Ancak bu durumun İsrail içerisinde ne kadar güvenlik algısı inşa ettiği tartışılır olsa da diğer yandan İsrail’i kayıtsız şartsız destekleyen yönetimler ve bazı toplumsal gruplar hariç tüm dünyada Sinvar’ı kahramanlaştıracak şekilde İsrail açısından bir propaganda hezimetine dönüşmüştür. Öyle ki, son anlarındaki görüntüleri Sinvar’ın, görmek istemeyenler hariç herkesin özellikle 1 yıldır yoğun bir şekilde devam etiğini bildiği İsrail zulmüne karşı bir direniş sembolüne dönüşmesine sebep olmuştur. Dolayısıyla Hamas’ın da İsrail’in ve Batının tüm çabasına rağmen bir terör örgütü veya halkın içerisinde bir azınlığa dayanan örgüt olmaktan ziyade bir halk hareketi ve direniş grubu olduğu fikrini pekiştirmiştir.
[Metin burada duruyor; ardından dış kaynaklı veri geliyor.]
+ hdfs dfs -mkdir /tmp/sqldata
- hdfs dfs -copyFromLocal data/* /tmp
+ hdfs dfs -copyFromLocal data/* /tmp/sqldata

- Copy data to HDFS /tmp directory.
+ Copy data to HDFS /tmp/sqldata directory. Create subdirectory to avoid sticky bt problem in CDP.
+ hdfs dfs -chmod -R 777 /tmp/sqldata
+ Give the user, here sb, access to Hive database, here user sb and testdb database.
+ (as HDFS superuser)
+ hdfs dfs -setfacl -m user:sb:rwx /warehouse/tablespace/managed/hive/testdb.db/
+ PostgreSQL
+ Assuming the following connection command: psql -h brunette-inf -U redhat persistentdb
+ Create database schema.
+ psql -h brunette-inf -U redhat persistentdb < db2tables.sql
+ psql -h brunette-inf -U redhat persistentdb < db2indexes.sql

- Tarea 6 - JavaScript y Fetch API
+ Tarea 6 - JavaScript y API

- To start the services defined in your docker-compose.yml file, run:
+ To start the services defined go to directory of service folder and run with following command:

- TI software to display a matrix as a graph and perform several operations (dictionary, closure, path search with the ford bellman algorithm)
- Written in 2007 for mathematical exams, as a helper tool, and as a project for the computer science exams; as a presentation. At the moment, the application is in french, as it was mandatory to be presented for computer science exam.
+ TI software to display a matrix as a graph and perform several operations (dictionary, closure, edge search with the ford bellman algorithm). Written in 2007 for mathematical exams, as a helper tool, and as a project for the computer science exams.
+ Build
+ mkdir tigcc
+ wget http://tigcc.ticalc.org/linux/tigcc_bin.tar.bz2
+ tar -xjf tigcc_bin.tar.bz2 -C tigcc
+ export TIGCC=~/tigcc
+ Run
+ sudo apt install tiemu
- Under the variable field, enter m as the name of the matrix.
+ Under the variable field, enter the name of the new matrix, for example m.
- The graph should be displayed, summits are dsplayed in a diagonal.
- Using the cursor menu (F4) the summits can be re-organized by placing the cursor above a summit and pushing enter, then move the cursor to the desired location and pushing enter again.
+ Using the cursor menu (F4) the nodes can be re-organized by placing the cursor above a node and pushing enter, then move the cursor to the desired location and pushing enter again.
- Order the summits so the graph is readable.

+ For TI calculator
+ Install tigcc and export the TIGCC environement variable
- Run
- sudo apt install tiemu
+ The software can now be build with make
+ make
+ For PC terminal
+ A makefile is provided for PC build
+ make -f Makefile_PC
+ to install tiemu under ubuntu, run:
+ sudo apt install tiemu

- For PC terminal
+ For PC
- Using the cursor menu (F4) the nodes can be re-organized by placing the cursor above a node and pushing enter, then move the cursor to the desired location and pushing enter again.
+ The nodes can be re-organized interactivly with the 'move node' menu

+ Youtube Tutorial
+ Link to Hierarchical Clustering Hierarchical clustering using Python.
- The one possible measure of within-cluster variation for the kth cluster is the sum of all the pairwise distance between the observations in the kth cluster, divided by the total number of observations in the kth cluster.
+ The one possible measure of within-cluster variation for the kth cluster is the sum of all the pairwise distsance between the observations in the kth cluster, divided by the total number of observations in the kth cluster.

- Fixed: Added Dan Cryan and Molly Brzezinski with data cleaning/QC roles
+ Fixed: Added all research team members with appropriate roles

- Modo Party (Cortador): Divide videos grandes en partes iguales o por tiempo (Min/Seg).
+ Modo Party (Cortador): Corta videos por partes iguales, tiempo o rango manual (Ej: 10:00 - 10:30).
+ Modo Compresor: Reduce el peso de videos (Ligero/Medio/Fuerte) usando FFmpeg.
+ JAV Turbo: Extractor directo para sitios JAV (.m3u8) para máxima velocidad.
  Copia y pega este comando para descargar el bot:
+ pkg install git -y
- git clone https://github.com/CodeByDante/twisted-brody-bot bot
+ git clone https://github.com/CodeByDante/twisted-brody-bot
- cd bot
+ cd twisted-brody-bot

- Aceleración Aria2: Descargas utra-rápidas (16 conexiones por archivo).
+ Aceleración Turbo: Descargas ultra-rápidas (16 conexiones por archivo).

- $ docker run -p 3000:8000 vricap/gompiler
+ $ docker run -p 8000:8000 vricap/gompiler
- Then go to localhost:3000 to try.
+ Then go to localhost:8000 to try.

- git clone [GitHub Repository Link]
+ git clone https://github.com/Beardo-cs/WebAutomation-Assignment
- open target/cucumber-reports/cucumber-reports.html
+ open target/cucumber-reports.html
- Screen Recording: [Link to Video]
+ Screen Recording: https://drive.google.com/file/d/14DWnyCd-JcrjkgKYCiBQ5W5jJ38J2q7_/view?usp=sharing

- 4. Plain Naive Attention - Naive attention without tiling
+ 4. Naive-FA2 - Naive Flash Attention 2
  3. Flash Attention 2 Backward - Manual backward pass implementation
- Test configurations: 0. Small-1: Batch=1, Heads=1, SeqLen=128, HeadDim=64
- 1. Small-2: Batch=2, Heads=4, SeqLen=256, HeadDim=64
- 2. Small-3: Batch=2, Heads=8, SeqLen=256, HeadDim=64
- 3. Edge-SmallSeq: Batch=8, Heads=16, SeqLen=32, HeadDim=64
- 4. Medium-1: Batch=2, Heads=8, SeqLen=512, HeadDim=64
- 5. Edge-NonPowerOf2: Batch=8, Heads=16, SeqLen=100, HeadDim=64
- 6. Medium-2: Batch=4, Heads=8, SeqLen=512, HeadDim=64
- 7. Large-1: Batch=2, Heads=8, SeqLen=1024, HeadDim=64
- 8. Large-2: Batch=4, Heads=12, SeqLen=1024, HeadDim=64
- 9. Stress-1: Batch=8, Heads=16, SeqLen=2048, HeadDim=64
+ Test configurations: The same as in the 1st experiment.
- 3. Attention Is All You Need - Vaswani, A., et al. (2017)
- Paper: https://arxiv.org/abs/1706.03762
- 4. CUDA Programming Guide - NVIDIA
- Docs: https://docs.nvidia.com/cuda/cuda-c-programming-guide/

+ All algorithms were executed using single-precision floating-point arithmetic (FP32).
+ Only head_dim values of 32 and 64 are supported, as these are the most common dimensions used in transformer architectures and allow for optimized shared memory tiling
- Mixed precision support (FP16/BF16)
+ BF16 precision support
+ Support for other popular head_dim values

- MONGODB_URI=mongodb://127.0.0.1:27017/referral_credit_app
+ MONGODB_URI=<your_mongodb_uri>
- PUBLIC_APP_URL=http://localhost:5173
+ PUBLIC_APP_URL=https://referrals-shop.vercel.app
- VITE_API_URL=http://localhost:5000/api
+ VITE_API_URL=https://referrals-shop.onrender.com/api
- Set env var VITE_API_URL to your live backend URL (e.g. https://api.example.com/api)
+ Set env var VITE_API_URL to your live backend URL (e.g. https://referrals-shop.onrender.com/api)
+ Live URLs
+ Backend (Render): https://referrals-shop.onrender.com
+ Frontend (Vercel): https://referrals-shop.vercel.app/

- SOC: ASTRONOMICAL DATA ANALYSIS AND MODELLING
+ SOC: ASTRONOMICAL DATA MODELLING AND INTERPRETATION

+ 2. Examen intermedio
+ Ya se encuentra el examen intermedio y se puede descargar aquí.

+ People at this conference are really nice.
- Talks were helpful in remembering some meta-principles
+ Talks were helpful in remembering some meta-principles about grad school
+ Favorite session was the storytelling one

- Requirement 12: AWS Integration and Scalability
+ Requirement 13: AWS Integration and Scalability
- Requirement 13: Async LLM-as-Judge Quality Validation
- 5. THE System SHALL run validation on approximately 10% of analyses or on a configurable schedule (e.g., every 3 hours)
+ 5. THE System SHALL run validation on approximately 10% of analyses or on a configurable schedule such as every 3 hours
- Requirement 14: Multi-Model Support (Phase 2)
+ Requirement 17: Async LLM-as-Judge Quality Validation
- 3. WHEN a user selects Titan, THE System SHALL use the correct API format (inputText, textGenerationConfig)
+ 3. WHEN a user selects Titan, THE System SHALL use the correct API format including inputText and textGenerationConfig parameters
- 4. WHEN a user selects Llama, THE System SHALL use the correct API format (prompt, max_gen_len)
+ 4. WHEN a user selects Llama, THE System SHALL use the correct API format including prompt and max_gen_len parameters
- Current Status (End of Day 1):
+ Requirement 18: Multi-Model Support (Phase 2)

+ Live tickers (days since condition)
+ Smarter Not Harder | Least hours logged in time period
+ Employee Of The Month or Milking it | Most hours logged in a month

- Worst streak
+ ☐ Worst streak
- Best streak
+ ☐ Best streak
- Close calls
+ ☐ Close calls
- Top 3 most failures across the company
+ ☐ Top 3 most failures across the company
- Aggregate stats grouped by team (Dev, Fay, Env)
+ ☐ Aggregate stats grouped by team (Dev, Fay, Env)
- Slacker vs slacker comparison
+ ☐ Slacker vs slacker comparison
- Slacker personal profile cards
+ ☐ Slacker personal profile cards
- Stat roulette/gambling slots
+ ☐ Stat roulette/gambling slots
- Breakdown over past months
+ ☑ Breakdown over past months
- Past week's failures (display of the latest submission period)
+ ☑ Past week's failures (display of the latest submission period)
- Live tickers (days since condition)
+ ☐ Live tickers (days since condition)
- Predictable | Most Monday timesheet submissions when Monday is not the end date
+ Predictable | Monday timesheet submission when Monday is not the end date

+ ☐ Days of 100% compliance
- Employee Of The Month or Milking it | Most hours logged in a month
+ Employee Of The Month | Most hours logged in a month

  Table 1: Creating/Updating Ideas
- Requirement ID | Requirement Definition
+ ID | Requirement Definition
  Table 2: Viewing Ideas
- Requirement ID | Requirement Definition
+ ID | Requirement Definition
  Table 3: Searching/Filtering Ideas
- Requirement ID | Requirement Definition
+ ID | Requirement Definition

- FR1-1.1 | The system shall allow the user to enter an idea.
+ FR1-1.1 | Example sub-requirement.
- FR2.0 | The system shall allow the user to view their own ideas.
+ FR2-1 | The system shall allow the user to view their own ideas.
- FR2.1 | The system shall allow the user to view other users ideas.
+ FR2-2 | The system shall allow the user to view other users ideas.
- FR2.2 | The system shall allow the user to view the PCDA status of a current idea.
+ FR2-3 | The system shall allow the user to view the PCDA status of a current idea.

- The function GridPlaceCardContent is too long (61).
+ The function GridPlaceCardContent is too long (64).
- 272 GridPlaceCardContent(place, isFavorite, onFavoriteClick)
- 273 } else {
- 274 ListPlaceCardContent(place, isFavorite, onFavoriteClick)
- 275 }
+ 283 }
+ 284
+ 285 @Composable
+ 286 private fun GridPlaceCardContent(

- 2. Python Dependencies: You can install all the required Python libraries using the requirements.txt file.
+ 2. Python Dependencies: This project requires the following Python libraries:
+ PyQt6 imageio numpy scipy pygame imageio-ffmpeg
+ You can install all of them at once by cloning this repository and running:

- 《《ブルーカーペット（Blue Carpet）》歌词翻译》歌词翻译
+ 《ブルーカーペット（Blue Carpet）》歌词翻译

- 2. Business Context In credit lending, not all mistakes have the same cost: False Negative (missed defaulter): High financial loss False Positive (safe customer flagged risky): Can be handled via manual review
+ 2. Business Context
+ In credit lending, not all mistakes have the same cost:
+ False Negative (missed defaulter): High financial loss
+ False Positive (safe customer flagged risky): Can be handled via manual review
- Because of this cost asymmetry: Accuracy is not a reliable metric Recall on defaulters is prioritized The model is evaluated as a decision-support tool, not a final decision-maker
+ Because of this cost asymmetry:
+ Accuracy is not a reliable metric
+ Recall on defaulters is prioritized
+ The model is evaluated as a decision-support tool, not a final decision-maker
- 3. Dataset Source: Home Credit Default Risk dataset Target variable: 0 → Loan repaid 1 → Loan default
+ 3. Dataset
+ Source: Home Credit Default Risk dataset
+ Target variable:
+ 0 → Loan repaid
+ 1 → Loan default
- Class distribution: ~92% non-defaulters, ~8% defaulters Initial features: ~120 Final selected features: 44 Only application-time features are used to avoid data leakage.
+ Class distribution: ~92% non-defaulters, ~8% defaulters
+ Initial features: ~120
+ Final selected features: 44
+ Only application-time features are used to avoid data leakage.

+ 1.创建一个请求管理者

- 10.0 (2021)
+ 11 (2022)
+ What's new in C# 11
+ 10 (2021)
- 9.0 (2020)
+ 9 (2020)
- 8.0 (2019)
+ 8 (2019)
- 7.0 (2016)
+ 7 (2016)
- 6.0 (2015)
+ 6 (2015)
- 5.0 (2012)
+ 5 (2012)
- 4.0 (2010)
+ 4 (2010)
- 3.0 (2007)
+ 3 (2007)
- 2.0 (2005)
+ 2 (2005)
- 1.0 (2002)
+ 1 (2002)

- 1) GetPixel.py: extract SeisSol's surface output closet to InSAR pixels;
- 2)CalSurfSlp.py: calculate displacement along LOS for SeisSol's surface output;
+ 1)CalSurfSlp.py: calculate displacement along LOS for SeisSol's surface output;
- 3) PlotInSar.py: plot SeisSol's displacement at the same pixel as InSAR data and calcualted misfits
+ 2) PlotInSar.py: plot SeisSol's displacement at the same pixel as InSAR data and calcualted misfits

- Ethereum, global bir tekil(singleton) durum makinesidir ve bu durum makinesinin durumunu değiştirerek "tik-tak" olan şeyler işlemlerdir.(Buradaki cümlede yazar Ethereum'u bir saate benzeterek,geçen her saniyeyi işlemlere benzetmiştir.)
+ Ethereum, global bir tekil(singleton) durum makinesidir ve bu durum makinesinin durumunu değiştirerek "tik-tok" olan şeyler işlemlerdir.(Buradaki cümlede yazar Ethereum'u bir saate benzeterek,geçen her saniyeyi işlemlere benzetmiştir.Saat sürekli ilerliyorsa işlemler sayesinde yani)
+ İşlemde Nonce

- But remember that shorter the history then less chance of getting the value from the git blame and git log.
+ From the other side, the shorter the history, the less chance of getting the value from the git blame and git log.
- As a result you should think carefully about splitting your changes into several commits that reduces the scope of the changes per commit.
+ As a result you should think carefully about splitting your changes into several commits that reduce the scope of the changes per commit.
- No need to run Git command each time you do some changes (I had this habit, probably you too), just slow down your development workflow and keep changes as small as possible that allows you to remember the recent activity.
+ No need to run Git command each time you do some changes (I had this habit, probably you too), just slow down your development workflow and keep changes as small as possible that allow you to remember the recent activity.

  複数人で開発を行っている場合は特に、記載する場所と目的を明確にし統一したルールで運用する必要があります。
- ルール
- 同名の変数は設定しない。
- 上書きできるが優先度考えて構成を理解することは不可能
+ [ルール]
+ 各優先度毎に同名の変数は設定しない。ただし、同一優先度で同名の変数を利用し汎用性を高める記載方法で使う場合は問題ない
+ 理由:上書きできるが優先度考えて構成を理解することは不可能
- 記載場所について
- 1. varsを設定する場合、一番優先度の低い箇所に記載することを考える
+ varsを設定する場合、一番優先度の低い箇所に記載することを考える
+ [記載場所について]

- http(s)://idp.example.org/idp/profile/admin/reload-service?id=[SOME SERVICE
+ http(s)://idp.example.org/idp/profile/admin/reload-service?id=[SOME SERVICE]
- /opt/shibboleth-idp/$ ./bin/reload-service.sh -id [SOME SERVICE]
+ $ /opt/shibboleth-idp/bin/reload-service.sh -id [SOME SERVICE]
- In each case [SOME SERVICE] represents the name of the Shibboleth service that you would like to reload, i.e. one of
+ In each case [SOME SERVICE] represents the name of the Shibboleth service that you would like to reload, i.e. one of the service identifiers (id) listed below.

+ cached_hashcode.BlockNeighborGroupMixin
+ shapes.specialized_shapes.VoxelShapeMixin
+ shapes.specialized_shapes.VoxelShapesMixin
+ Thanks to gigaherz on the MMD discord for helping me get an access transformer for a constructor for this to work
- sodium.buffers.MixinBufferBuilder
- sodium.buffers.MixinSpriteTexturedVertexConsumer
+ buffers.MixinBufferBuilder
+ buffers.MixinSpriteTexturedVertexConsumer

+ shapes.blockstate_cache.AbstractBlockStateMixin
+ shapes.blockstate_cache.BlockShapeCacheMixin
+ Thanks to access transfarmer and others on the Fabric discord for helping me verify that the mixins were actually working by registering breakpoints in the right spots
İsrail’in içerisinde bulunduğu güvenlik paranoyası ve gözü dönmüşlük halinin bu tarz propaganda hezimetlerine sebep olduğunu söyleyebiliriz. Ayrıca son 1 yıldır yaşananlar, İsrail lobisinin ve sermayesinin yaklaşık 70 yıldır tüm dünyada itinayla inşa ettiği Holokost Endüstrisi’nin ve İsrail’in propaganda doktrini olarak adlandırabileceğimiz Hasbara yaklaşımının da çöktüğüne işaret etmektedir. Normal şartlarda, İsrail’in bilgi manipülasyonu ile anlatıyı kontrol etmeyi amaçladığı bu doktrin ile İsrail uygulamaları temize çıkarılmaya çalışılırdı. Öyle ki İsrail hastaneleri bombalamaz, sivil katliam yapmaz, Batı Şeria’da apartheid uygulamalarında bulunmaz ve bölgede iç karışıklıkları tetiklemez, aksine, İsrail yalnızca güvenli olmaya çalışan ve bu yüzden terörle mücadele etmek zorunda olan “Ortadoğu’nun tek demokrasisi” bir ülke olarak kodlanmaya çalışılmaktaydı. Ancak 7 Ekim sonrası Batı başkentleri ve kontrolündeki medya hariç İsrail’in katliamları Hasbara ile üstü örtülemeyecek bir düzeye ulaşmıştır. Bu da artık İsrail’in yalnızca Batı basınına ve başkentlerine hitap etmeye sıkışmasına, söylemini de bunları manipüle etmek için düzenlemesine sebep olmuştur. Böylece İsrail kendi iç kamuoyu ve Batı için ürettiği söylemler ve bilgi manipülasyonu yaparken dünyanın geri kalanına yönelik ciddi propaganda hataları yapmasına yol açmaktadır.
ATEŞKES OLACAK MI?
Kısaca söylemek gerekirse Yahya Sinvar’ın şehadeti Hamas’ın ve Filistin direnişinin sonunu getirmeyeceği gibi iddia edilenin aksine İsrail işgalinin de sonunu getirecek yolu açmayacaktır. Bir taraftan Sinvar sonrası Hamas’ın dağılacağını uman ve bunu bir uzman analizi gibi aktaran yorumcular varken öte yandan Sinvar sonrası bir ateşkesin daha mümkün hale geldiğini iddia eden Batılı siyasetçiler de bulunmaktadır.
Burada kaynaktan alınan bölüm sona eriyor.